## [Record extracts]
----

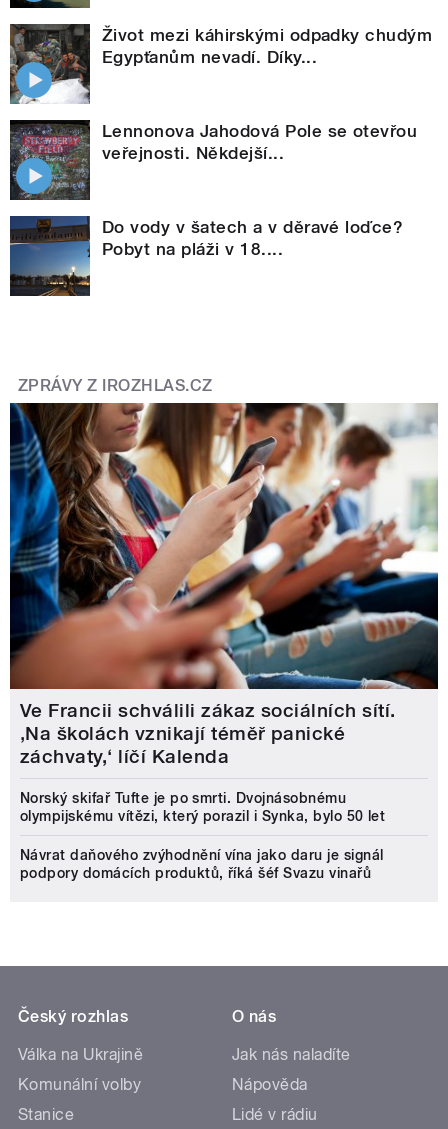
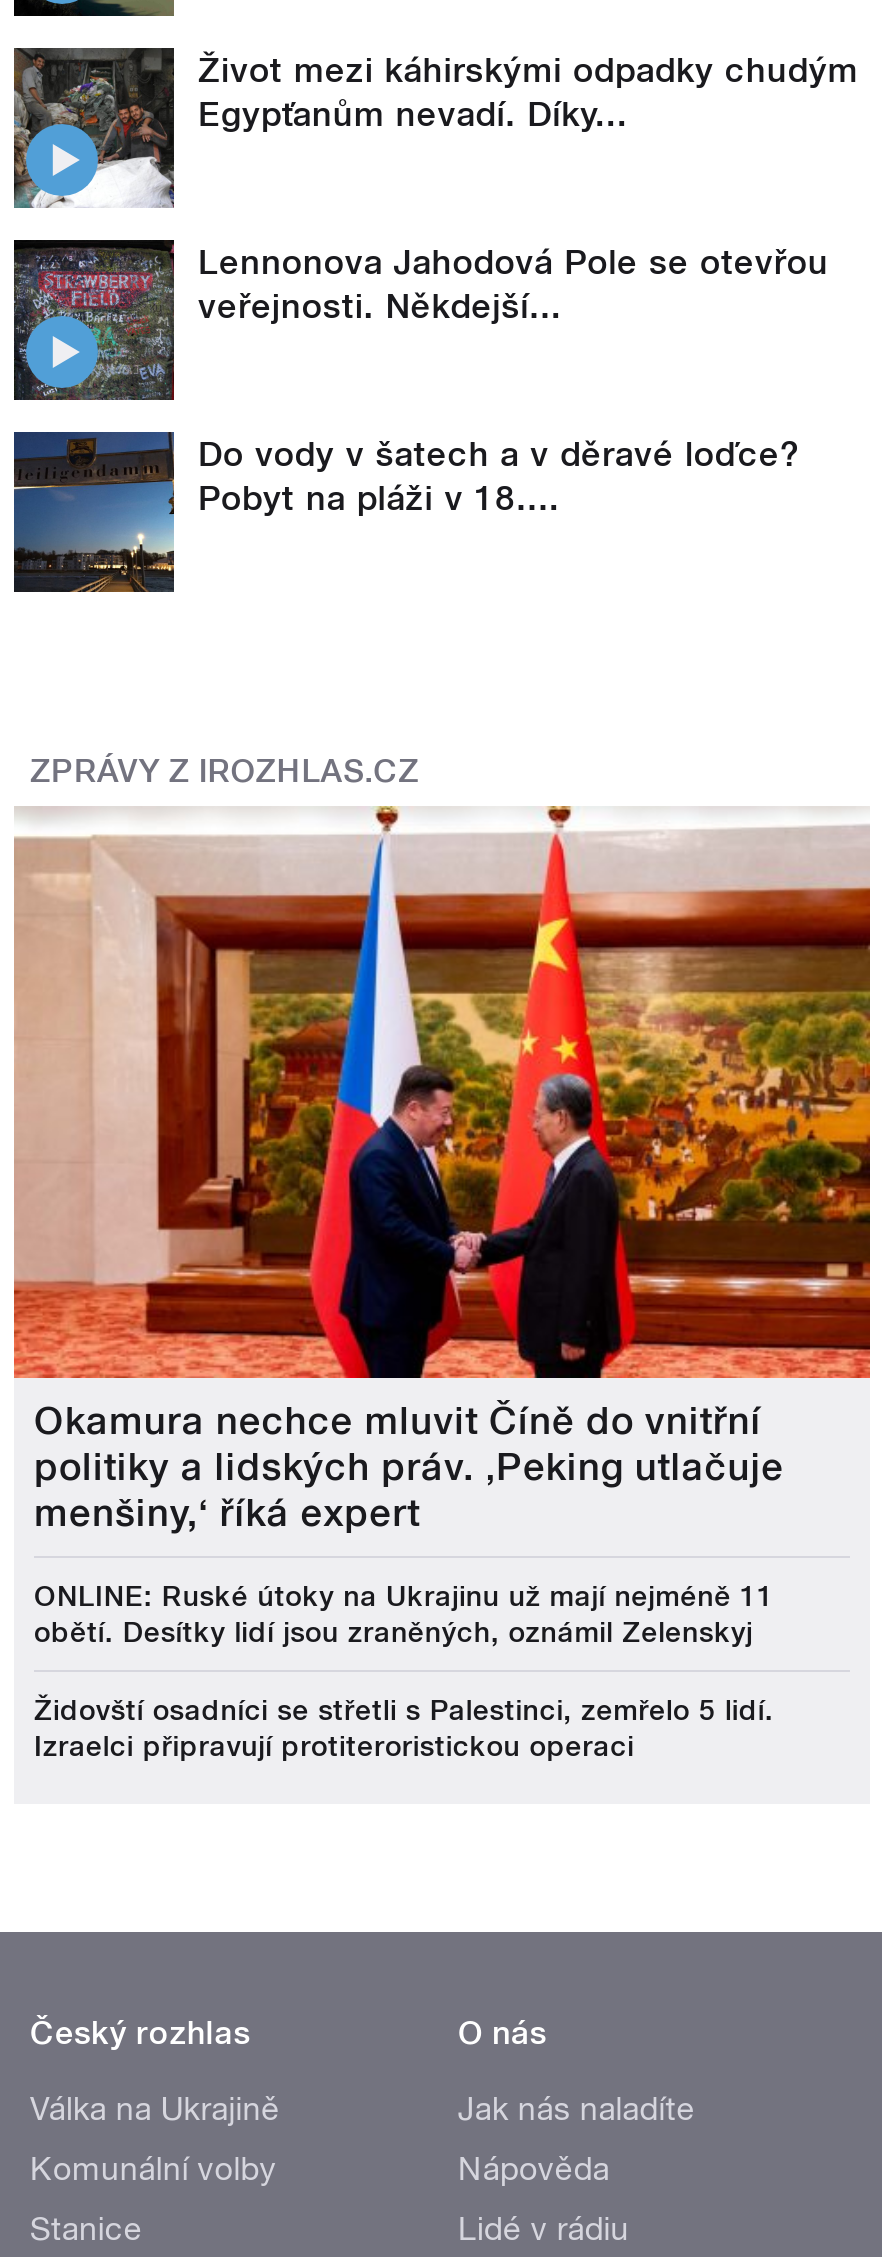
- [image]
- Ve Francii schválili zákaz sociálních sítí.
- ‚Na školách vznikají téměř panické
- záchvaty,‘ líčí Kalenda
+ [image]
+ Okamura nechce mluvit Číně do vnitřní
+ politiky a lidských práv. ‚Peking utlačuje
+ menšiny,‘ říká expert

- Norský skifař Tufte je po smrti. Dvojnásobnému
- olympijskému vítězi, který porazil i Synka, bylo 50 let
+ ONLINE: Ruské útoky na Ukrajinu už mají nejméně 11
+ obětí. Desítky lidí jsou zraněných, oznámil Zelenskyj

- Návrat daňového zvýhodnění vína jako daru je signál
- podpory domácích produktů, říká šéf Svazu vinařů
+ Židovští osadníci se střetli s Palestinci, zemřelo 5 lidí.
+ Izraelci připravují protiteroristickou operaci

----

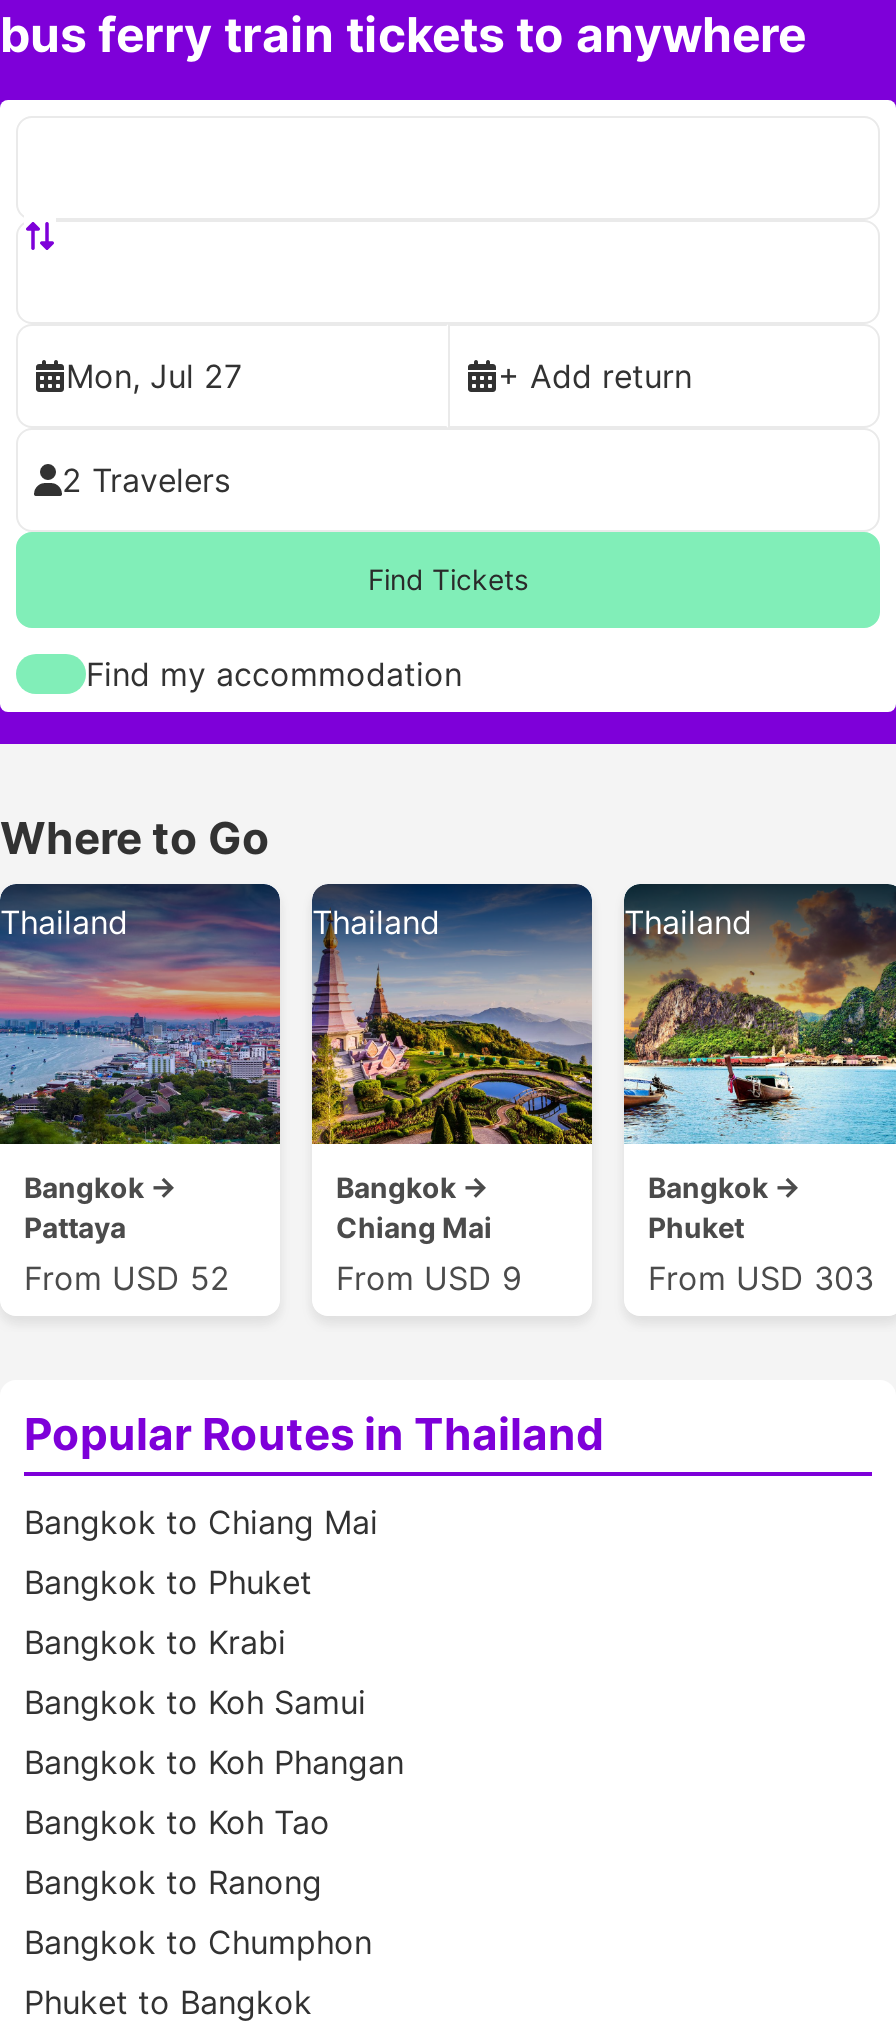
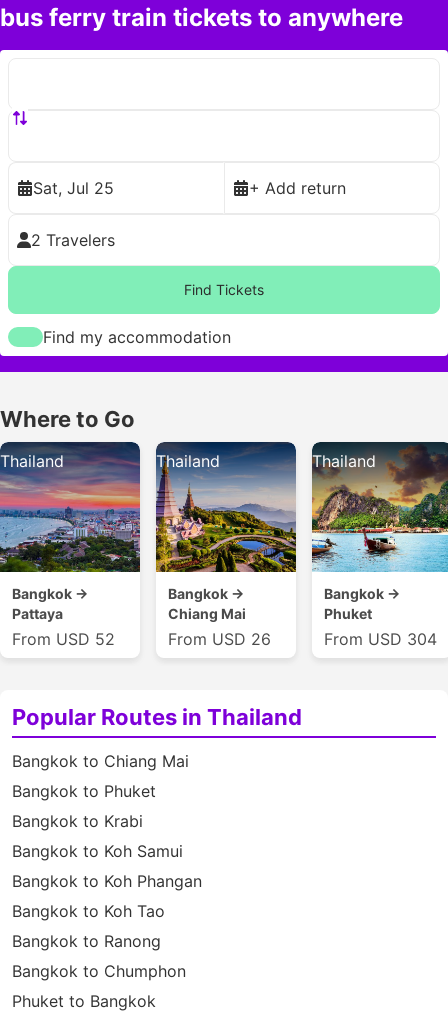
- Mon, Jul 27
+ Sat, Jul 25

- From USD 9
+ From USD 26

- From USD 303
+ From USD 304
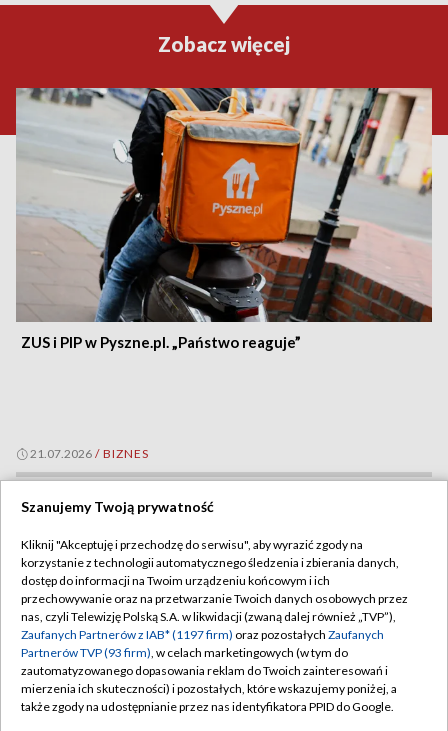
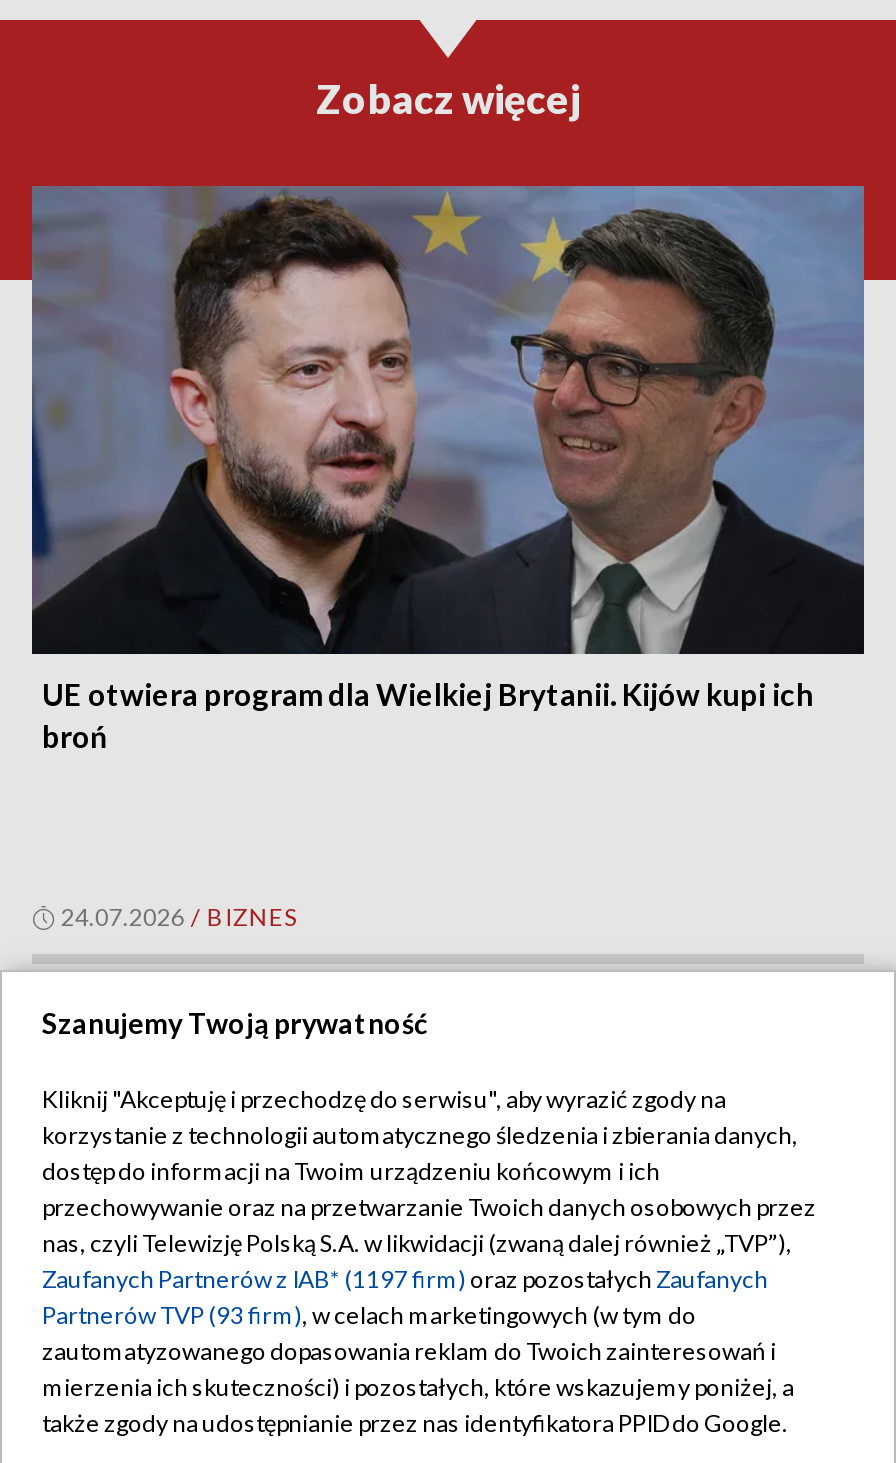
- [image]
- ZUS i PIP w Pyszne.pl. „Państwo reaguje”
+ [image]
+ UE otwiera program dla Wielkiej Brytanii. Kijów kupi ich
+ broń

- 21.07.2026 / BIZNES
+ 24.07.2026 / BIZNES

----

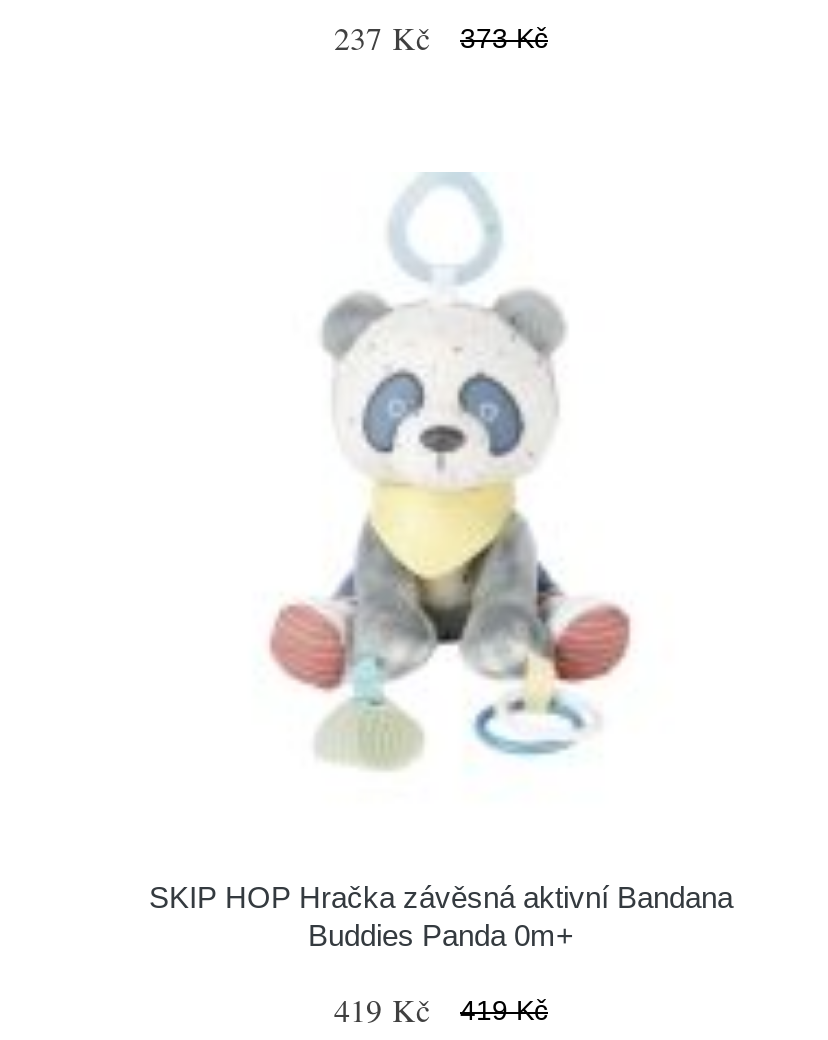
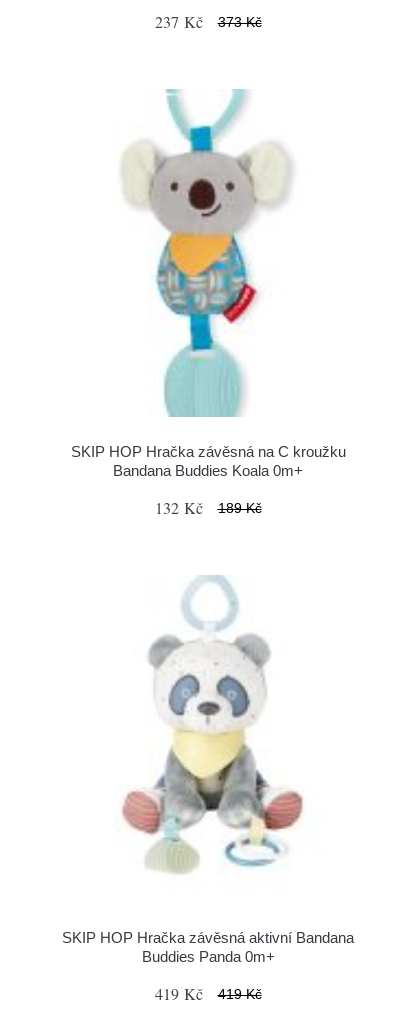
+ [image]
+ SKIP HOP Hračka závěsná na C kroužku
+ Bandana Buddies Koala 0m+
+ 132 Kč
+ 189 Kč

----

## [Exercise objective]
Output the number of lines in the records above that contain the string "From", and no other text.

## [Answer to this exercise]
4